*Goal of the exercise:* Scan the lines below for "none" and copy the matches.

Data items:
↓

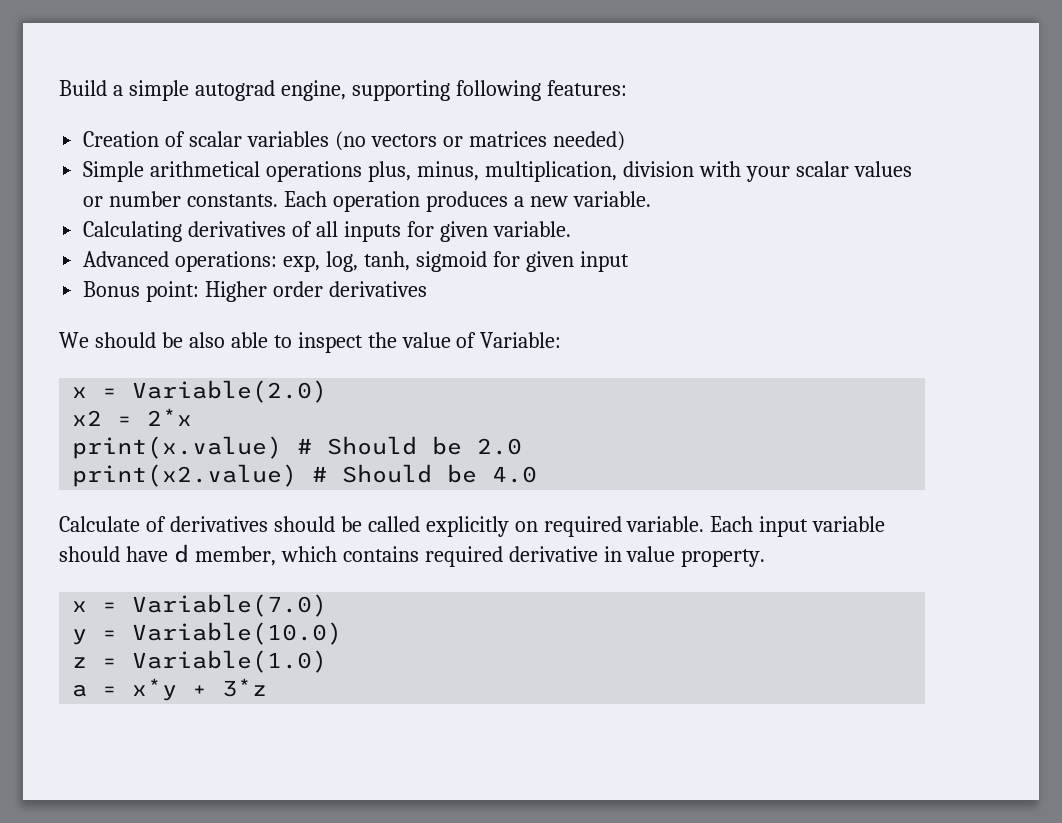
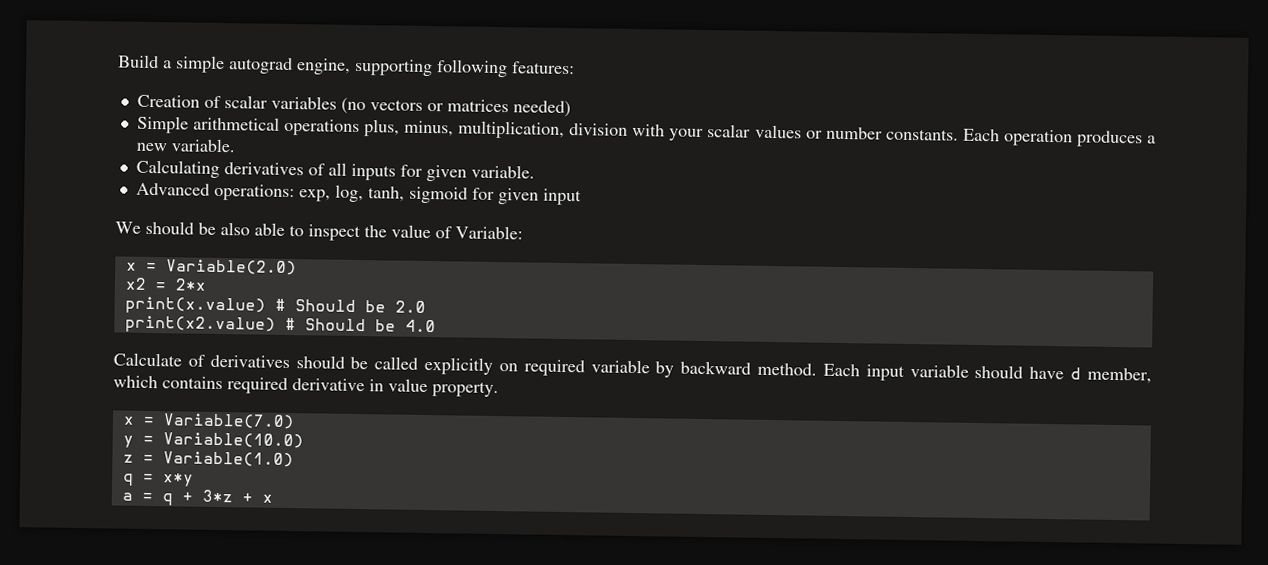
[83,281,427,302] // Bonus point: Higher order derivatives -> (582, 197) none
[626,516,705,532] variable. -> [590,359,818,378] variable by backward method.
(328, 661) none -> [122,473,194,487] // q = x*y
[132,678,178,701] x*y -> [161,493,173,506] q
(268, 687) none -> [241,492,273,503] + x

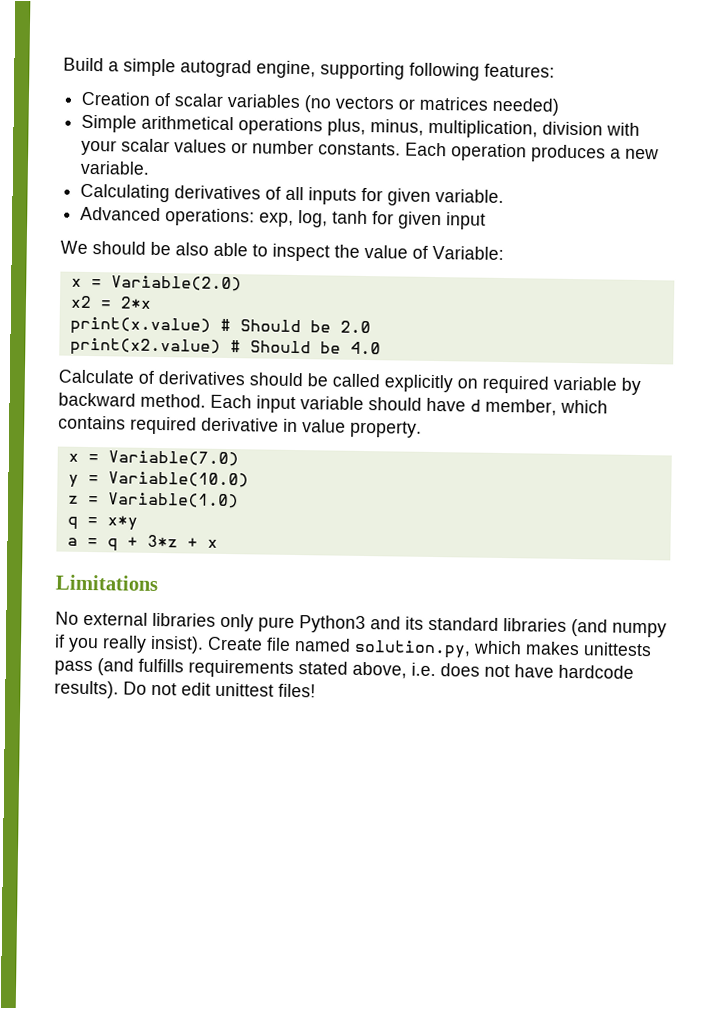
[367,186,468,204] tanh, sigmoid -> [332,210,369,225] tanh
(273, 498) none -> [55,574,159,592] [55,611,667,638] [54,634,652,659] [54,658,634,679] [54,680,316,699] // Limitations // No external libraries only pure Python3 and its standard libraries (and numpy if you really insist). Create file named solution.py, which makes unittests pass (and fulfills requirements stated above, i.e. does not have hardcode results). Do not edit unittest files!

↑

*Task output:*
[83,281,427,302] // Bonus point: Higher order derivatives -> (582, 197) none
(328, 661) none -> [122,473,194,487] // q = x*y
(268, 687) none -> [241,492,273,503] + x
(273, 498) none -> [55,574,159,592] [55,611,667,638] [54,634,652,659] [54,658,634,679] [54,680,316,699] // Limitations // No external libraries only pure Python3 and its standard libraries (and numpy if you really insist). Create file named solution.py, which makes unittests pass (and fulfills requirements stated above, i.e. does not have hardcode results). Do not edit unittest files!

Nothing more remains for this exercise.